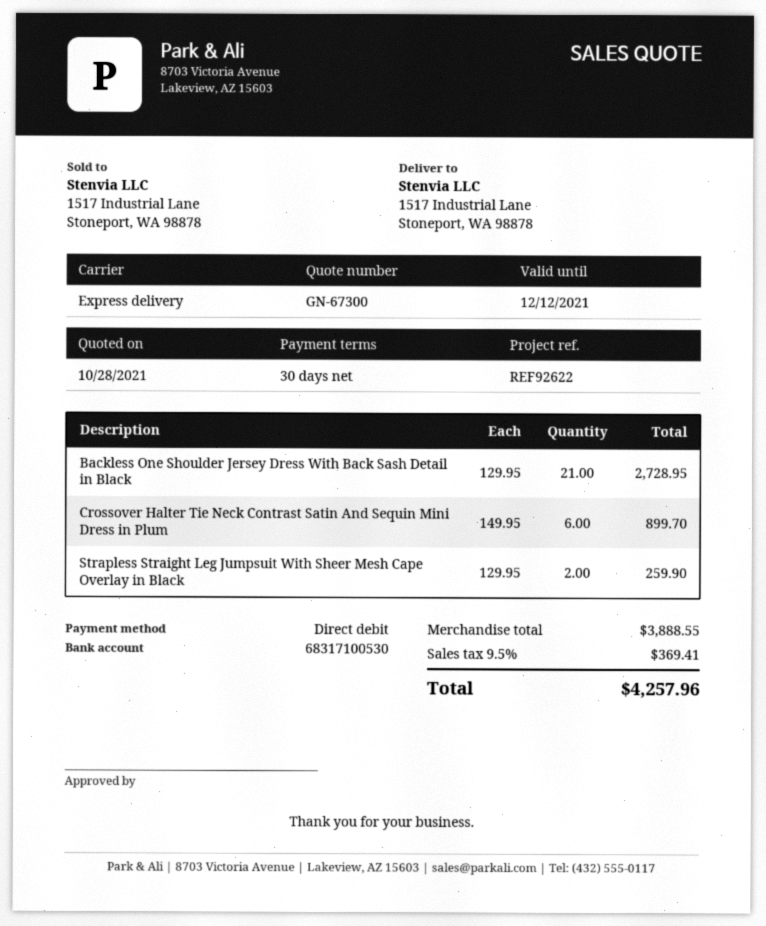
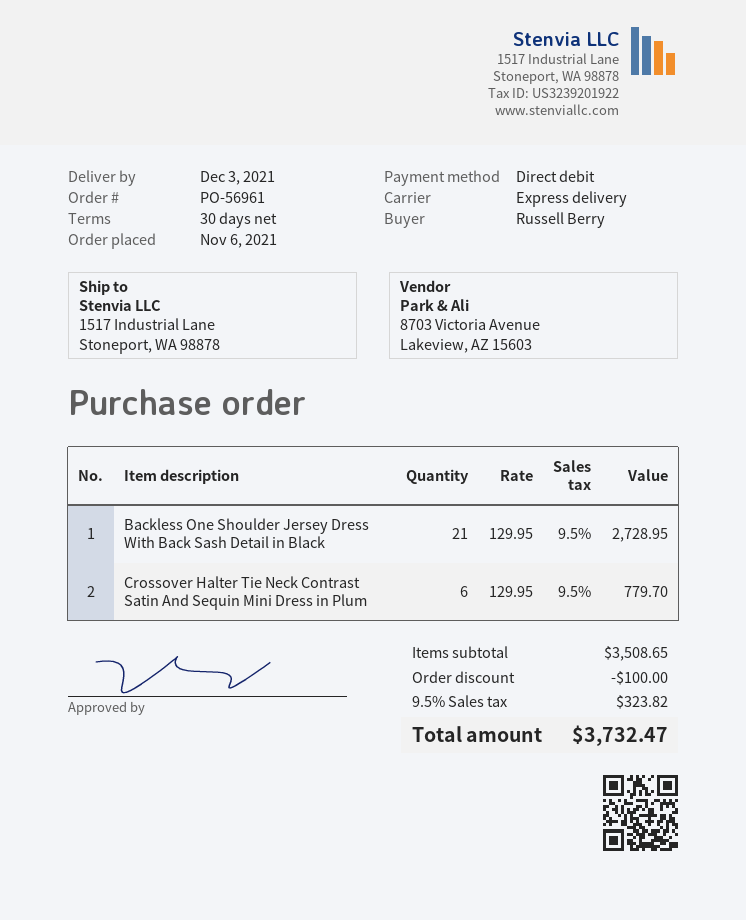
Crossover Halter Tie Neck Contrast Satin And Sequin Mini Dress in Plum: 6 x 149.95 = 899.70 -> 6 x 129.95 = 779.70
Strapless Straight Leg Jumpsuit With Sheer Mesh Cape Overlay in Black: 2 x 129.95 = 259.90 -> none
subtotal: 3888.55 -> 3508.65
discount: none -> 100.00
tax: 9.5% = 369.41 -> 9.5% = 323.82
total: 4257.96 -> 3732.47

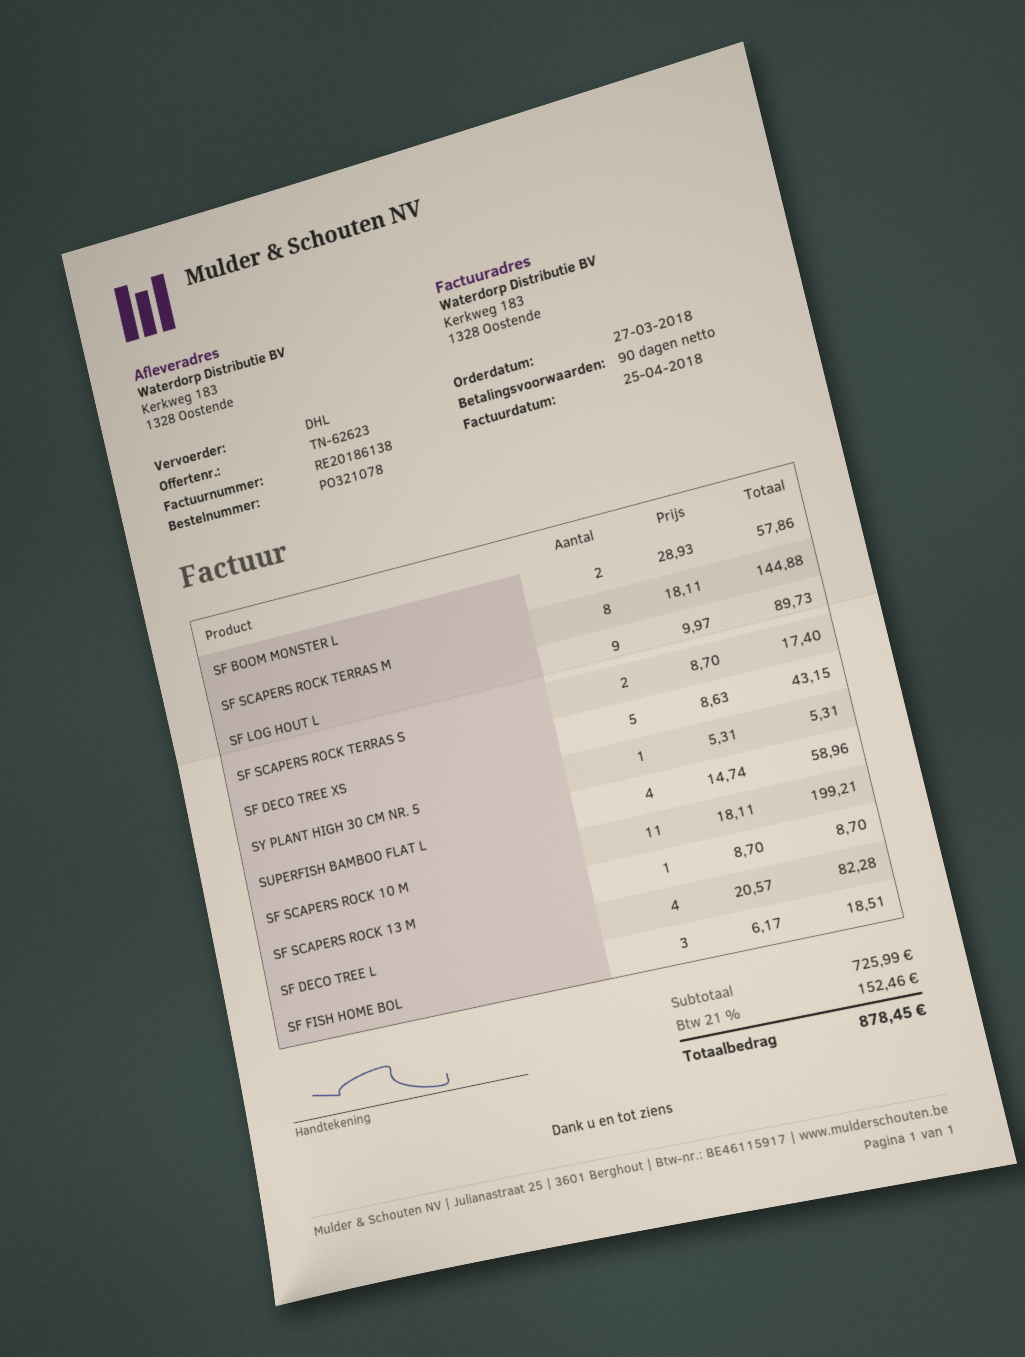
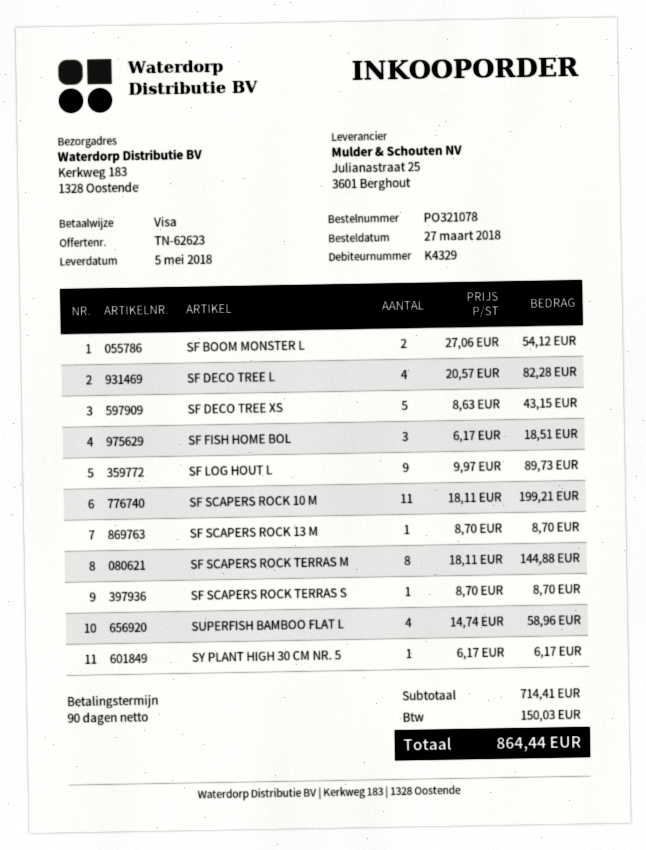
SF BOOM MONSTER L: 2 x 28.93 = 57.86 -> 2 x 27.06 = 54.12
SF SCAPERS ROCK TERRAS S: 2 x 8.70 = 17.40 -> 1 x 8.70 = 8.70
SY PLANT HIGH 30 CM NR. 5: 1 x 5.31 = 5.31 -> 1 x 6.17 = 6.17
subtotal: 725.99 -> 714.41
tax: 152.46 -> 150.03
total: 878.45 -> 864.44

+-------+

Task to carry out: Line by line and exactly, write out the material above. Skip the pictures.

Completed exercise:
Crossover Halter Tie Neck Contrast Satin And Sequin Mini Dress in Plum: 6 x 149.95 = 899.70 -> 6 x 129.95 = 779.70
Strapless Straight Leg Jumpsuit With Sheer Mesh Cape Overlay in Black: 2 x 129.95 = 259.90 -> none
subtotal: 3888.55 -> 3508.65
discount: none -> 100.00
tax: 9.5% = 369.41 -> 9.5% = 323.82
total: 4257.96 -> 3732.47

SF BOOM MONSTER L: 2 x 28.93 = 57.86 -> 2 x 27.06 = 54.12
SF SCAPERS ROCK TERRAS S: 2 x 8.70 = 17.40 -> 1 x 8.70 = 8.70
SY PLANT HIGH 30 CM NR. 5: 1 x 5.31 = 5.31 -> 1 x 6.17 = 6.17
subtotal: 725.99 -> 714.41
tax: 152.46 -> 150.03
total: 878.45 -> 864.44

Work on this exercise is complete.